__Dataset records__
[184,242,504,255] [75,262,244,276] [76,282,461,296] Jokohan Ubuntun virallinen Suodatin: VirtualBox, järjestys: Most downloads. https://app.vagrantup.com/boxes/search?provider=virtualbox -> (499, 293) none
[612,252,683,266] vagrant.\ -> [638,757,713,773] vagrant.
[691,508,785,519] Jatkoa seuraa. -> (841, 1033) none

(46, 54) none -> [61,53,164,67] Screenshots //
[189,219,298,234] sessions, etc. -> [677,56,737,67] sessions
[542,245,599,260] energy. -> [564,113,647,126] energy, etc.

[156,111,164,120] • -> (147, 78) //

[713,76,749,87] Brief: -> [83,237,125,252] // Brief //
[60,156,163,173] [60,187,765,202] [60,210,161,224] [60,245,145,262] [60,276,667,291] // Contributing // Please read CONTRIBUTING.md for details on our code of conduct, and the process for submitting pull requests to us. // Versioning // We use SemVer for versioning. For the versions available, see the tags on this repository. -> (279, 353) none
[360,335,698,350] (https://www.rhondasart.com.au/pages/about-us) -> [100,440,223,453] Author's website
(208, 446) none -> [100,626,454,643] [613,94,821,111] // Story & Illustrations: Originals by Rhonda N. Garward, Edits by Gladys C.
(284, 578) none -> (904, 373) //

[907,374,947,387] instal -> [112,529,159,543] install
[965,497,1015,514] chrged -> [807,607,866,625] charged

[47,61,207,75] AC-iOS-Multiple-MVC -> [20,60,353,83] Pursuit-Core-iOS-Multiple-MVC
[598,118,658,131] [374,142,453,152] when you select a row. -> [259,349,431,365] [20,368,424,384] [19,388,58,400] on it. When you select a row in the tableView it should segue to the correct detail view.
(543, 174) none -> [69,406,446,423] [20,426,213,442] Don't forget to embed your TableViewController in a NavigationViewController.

__Task statement__
Every line of the data must be reproduced exactly.

__Result of the task__
[184,242,504,255] [75,262,244,276] [76,282,461,296] Jokohan Ubuntun virallinen Suodatin: VirtualBox, järjestys: Most downloads. https://app.vagrantup.com/boxes/search?provider=virtualbox -> (499, 293) none
[612,252,683,266] vagrant.\ -> [638,757,713,773] vagrant.
[691,508,785,519] Jatkoa seuraa. -> (841, 1033) none

(46, 54) none -> [61,53,164,67] Screenshots //
[189,219,298,234] sessions, etc. -> [677,56,737,67] sessions
[542,245,599,260] energy. -> [564,113,647,126] energy, etc.

[156,111,164,120] • -> (147, 78) //

[713,76,749,87] Brief: -> [83,237,125,252] // Brief //
[60,156,163,173] [60,187,765,202] [60,210,161,224] [60,245,145,262] [60,276,667,291] // Contributing // Please read CONTRIBUTING.md for details on our code of conduct, and the process for submitting pull requests to us. // Versioning // We use SemVer for versioning. For the versions available, see the tags on this repository. -> (279, 353) none
[360,335,698,350] (https://www.rhondasart.com.au/pages/about-us) -> [100,440,223,453] Author's website
(208, 446) none -> [100,626,454,643] [613,94,821,111] // Story & Illustrations: Originals by Rhonda N. Garward, Edits by Gladys C.
(284, 578) none -> (904, 373) //

[907,374,947,387] instal -> [112,529,159,543] install
[965,497,1015,514] chrged -> [807,607,866,625] charged

[47,61,207,75] AC-iOS-Multiple-MVC -> [20,60,353,83] Pursuit-Core-iOS-Multiple-MVC
[598,118,658,131] [374,142,453,152] when you select a row. -> [259,349,431,365] [20,368,424,384] [19,388,58,400] on it. When you select a row in the tableView it should segue to the correct detail view.
(543, 174) none -> [69,406,446,423] [20,426,213,442] Don't forget to embed your TableViewController in a NavigationViewController.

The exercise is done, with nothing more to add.